The reasons for this acceleration should not difficult to fathom. Generative AI isn’t a single, relatively expensive physical object like a phone or a television, but (mostly) free software that extends existing services.
Huge global digital platforms can deploy this technology at scale almost immediately. This week, Apple announced it might roll out “Apple Intelligence” to greater than 2 billion device users.
However, the supply of a brand new technology doesn’t mean that it might probably be used quickly and productively instantly. It can take years, if not many years, for common technologies to rework the economy.
International donors have long argued that the advantages of development aid are limited by the “absorbency“ of a recipient country. In other words: does a rustic have the institutions and know-how to take a position the cash correctly? Something similar might be the case with generative AI.

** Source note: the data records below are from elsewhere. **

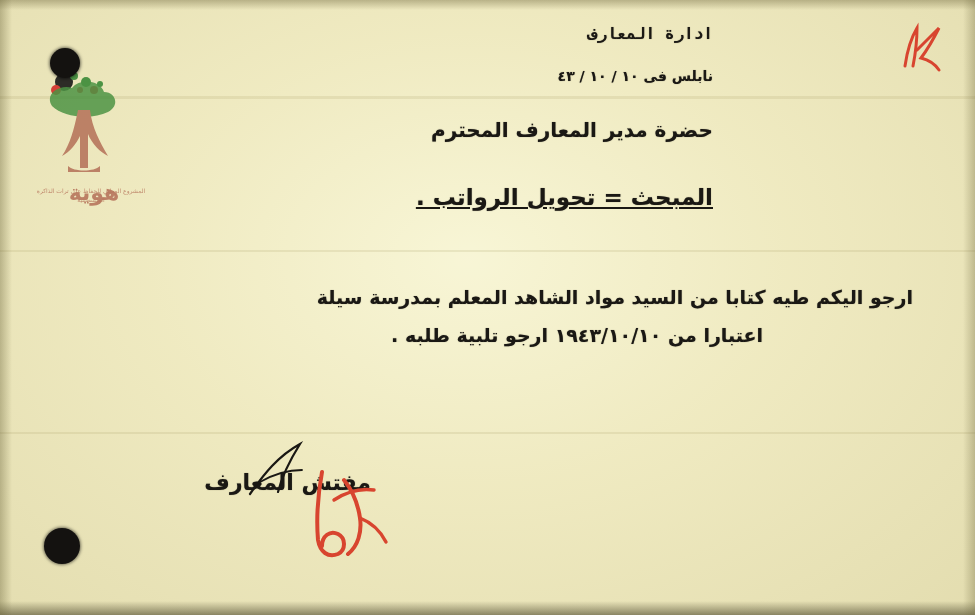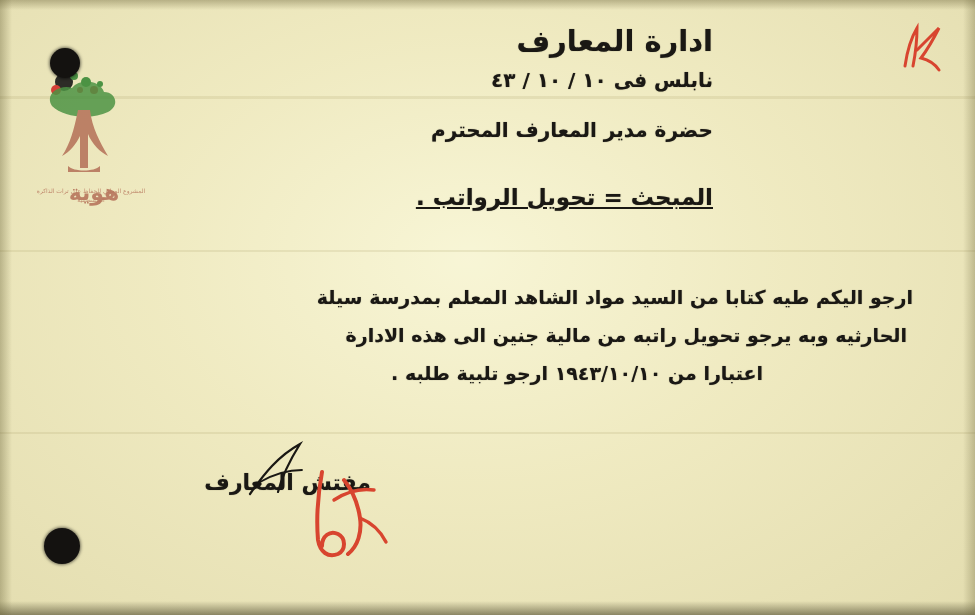--- a/index.html
+++ b/index.html
@@ -100,7 +100,7 @@
     text-shadow: 0 0 1px rgba(40,36,28,0.55);
   }
 
-  .t-admin      { right: 262px; top: 24px;  font-size: 29px; }
+  .t-admin      { right: 262px; top: 24px;  font-size: 16px; font-family: Liberation Mono, monospace; }
   .t-place      { right: 262px; top: 68px;  font-size: 20px; }
   .t-salut      { right: 262px; top: 118px; font-size: 20px; text-align: right; }
   .t-subject    { right: 262px; top: 184px; font-size: 23px; text-decoration: underline; }

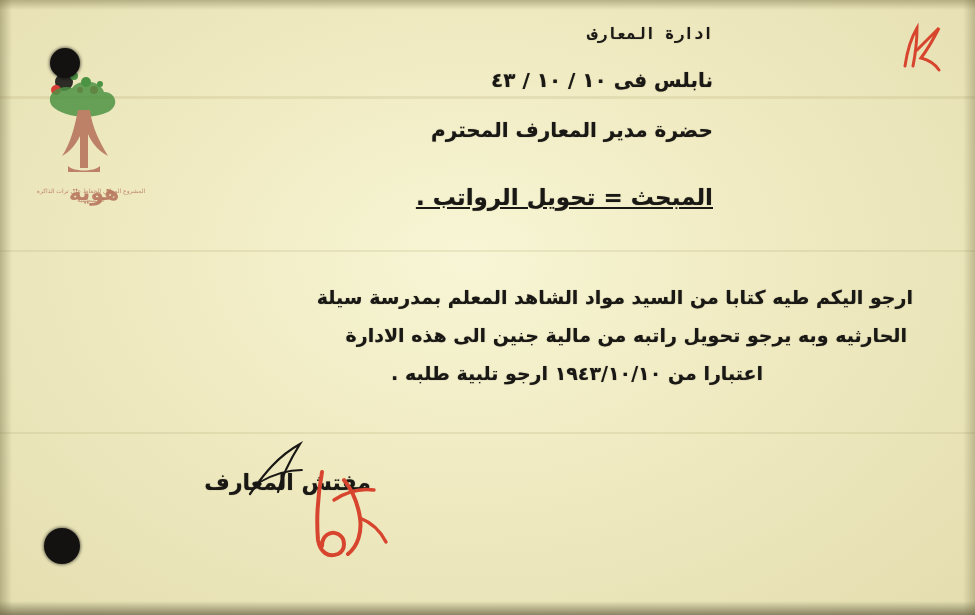--- a/index.html
+++ b/index.html
@@ -101,7 +101,7 @@
   }
 
   .t-admin      { right: 262px; top: 24px;  font-size: 16px; font-family: Liberation Mono, monospace; }
-  .t-place      { right: 262px; top: 68px;  font-size: 20px; }
+  .t-place      { right: 262px; top: 68px;  font-size: 14px; }
   .t-salut      { right: 262px; top: 118px; font-size: 20px; text-align: right; }
   .t-subject    { right: 262px; top: 184px; font-size: 23px; text-decoration: underline; }
   .t-reg        { right: 592px; top: 52px;  font-size: 20px; }

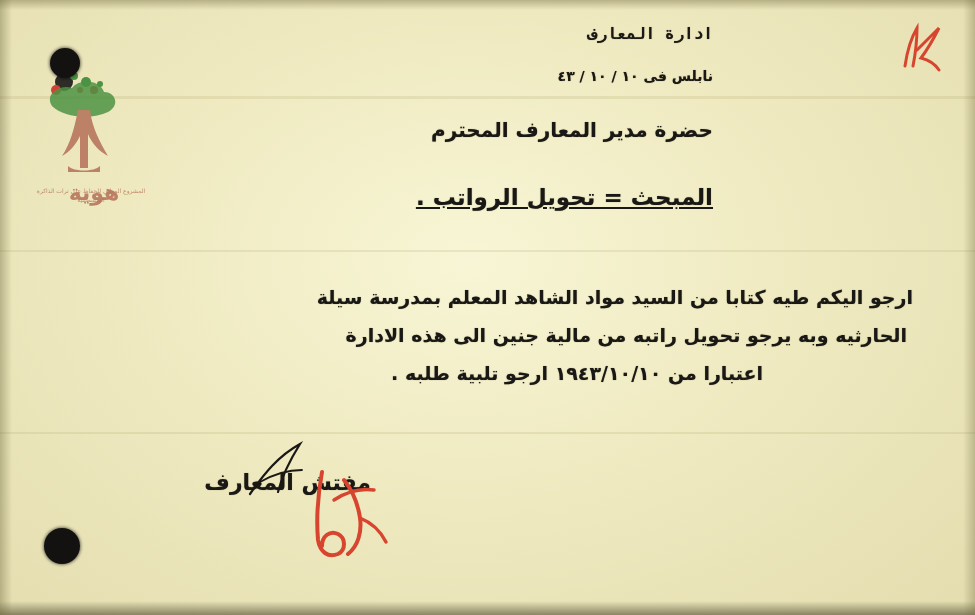--- a/index.html
+++ b/index.html
@@ -201,7 +201,6 @@
 
   <div class="body-block">
     <div class="body-line l1">ارجو اليكم طيه كتابا من السيد مواد الشاهد المعلم بمدرسة سيلة</div>
-    <div class="body-line l2">الحارثيه وبه يرجو تحويل راتبه من مالية جنين الى هذه الادارة</div>
     <div class="body-line l3">اعتبارا من ١٩٤٣/١٠/١٠ ارجو تلبية طلبه .</div>
   </div>
 

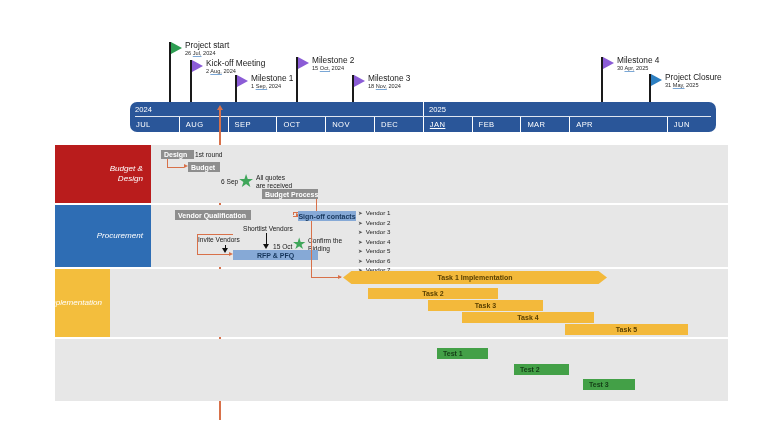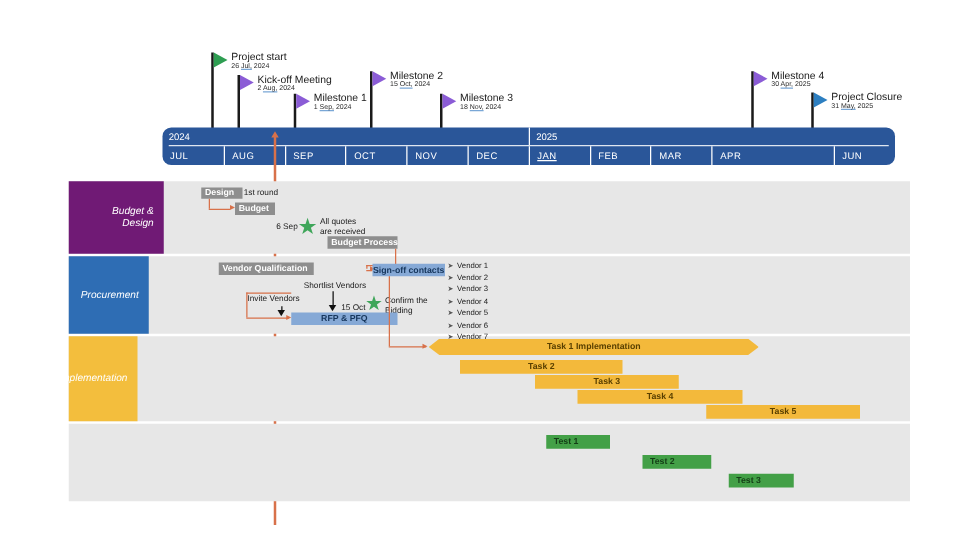--- a/index.html
+++ b/index.html
@@ -181,7 +181,7 @@
   <div id="todayline" style="left:219.3px;top:109px;height:311px;"></div>
 
   <div class="lane" style="left:55px;top:145px;width:673px;height:58px;"></div>
-  <div class="lane-label" style="left:55px;top:145px;width:76px;height:58px;background:#701a75;">
+  <div class="lane-label" style="left:55px;top:145px;width:96px;height:58px;background:#b91c1c;">
     <div>
       <div>Budget &amp;</div>
       <div>Design</div>

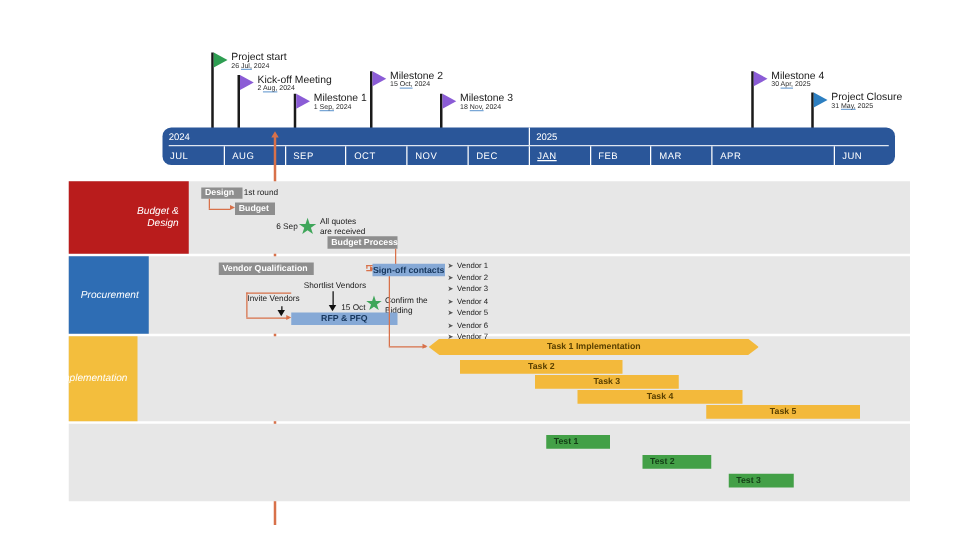--- a/index.html
+++ b/index.html
@@ -189,7 +189,7 @@
   </div>
 
   <div class="lane" style="left:55px;top:205px;width:673px;height:62px;"></div>
-  <div class="lane-label" style="left:55px;top:205px;width:64px;height:62px;background:#2E6DB4;">
+  <div class="lane-label" style="left:55px;top:205px;width:96px;height:62px;background:#2E6DB4;">
     <div>Procurement</div>
   </div>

If you think the evangelists, AI will turn every thing the wrong way up directly. According to stock market investors, the clear winners are the “Magnificent Seven” of US technology firms, led by Microsoft, Nvidia, Apple, Alphabet and Amazon, which account for about half of the $30 billion market value of the worldwide 960 of the most important publicly traded technology stocks. They provide the models, cloud computing infrastructure and silicon chips on which AI runs.
A significant institutional investor said at a Founders Forum event in London this week that it was “just incredible” to listen to the executives of those AI firms talk concerning the speed of development.
“This has dramatic implications. The seven largest firms made up 10 percent of the (US) market index in 2018. Now it’s 30 percent. There is a concentration risk that’s higher than ever before,” said the investor.
The Magnificent Seven are all hyper-ambitious and need to make use of AI to boil the ocean. Many other firms need to use AI to activate a kettle. For established firms, there are two predominant areas of application: doing things more efficiently and doing things that were impossible before.
Even more exciting, a small army of startups are exploring the probabilities of using the technology to develop entirely recent business models. But the important thing might be to give attention to specific enough use cases to construct sustainable and defensible businesses.
Established firms in most industries which have their very own proprietary data, established brands, and shut relationships with their customers are in an excellent position to leverage the generative AI tools of the large tech firms. Previously, only the chief technology officer of most firms could offer AI services. But the supply of generative AI models now enables all other C-suite functions, from finance to operations to marketing, to make use of them as well.
However, a former founding father of a West Coast AI startup who has spent years working with private and non-private sector organizations to implement AI solutions told me that institutional resistance, particularly within the defense and healthcare sectors, is the largest limitation to using this technology.
As the saying goes, within the US military, there are nine office employees for each trigger puller. This organizational inertia, says the entrepreneur, also applies to many organizations within the private sector. In other words, they lack the capability to soak up data. It will take five to 10 years to get essentially the most out of existing AI models, not to say the more powerful ones to come back.
For this reason, we might even see the emergence of other business models that may speed up this process.
For the past few many years, private equity firms have played a lucrative, if somewhat brutal, game: buying up firms, shedding employees, and moving production to China. With geopolitical tensions between the US and China and a renewed give attention to supply chain resilience, that game may now be over. Perhaps AI might be used as an alternative to rework firms' cost structures.
“Could a personal equity firm buy the fourth largest company in an industry, use AI and make it primary?” asks the entrepreneur. That's an excellent query that may excite some PE managers as much as it should unsettle many employees.